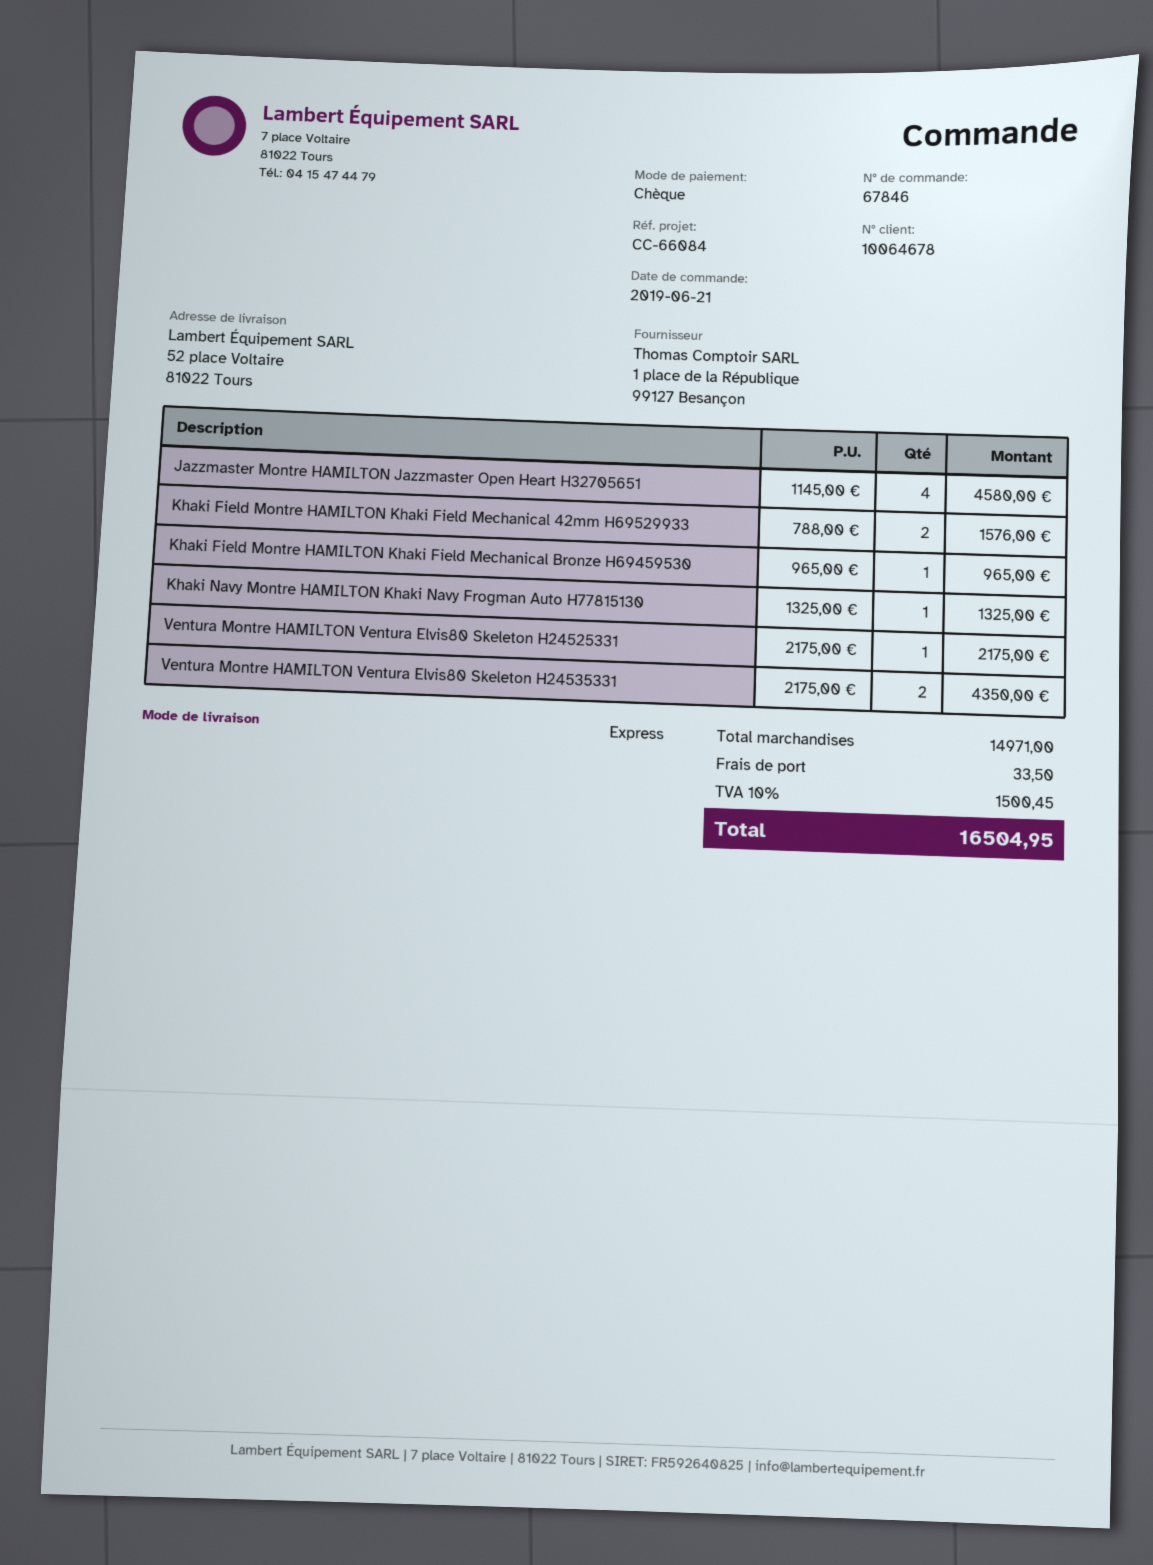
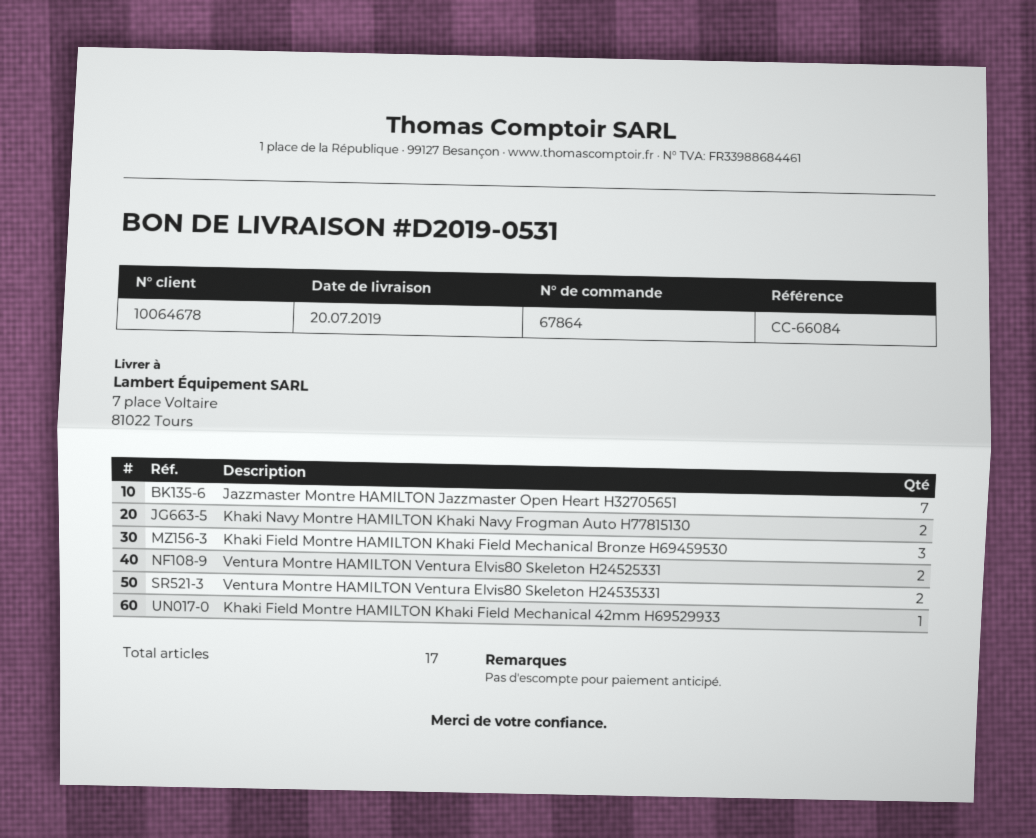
order number: 67846 -> 67864
ship to: 52 place Voltaire, 81022 Tours -> 7 place Voltaire, 81022 Tours
Jazzmaster Montre HAMILTON Jazzmaster Open Heart H32705651: 4 -> 7
Khaki Field Montre HAMILTON Khaki Field Mechanical 42mm H69529933: 2 -> 1
Khaki Field Montre HAMILTON Khaki Field Mechanical Bronze H69459530: 1 -> 3
Khaki Navy Montre HAMILTON Khaki Navy Frogman Auto H77815130: 1 -> 2
Ventura Montre HAMILTON Ventura Elvis80 Skeleton H24525331: 1 -> 2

——————————

* _Aim of the exercise_
Repeat only the stretch of lines starting at the one containing "Khaki Field Montre HAMILTON Khaki Field Mechanical Bronze" and running to the final line of the entries above.

* _Exercise output_
Khaki Field Montre HAMILTON Khaki Field Mechanical Bronze H69459530: 1 -> 3
Khaki Navy Montre HAMILTON Khaki Navy Frogman Auto H77815130: 1 -> 2
Ventura Montre HAMILTON Ventura Elvis80 Skeleton H24525331: 1 -> 2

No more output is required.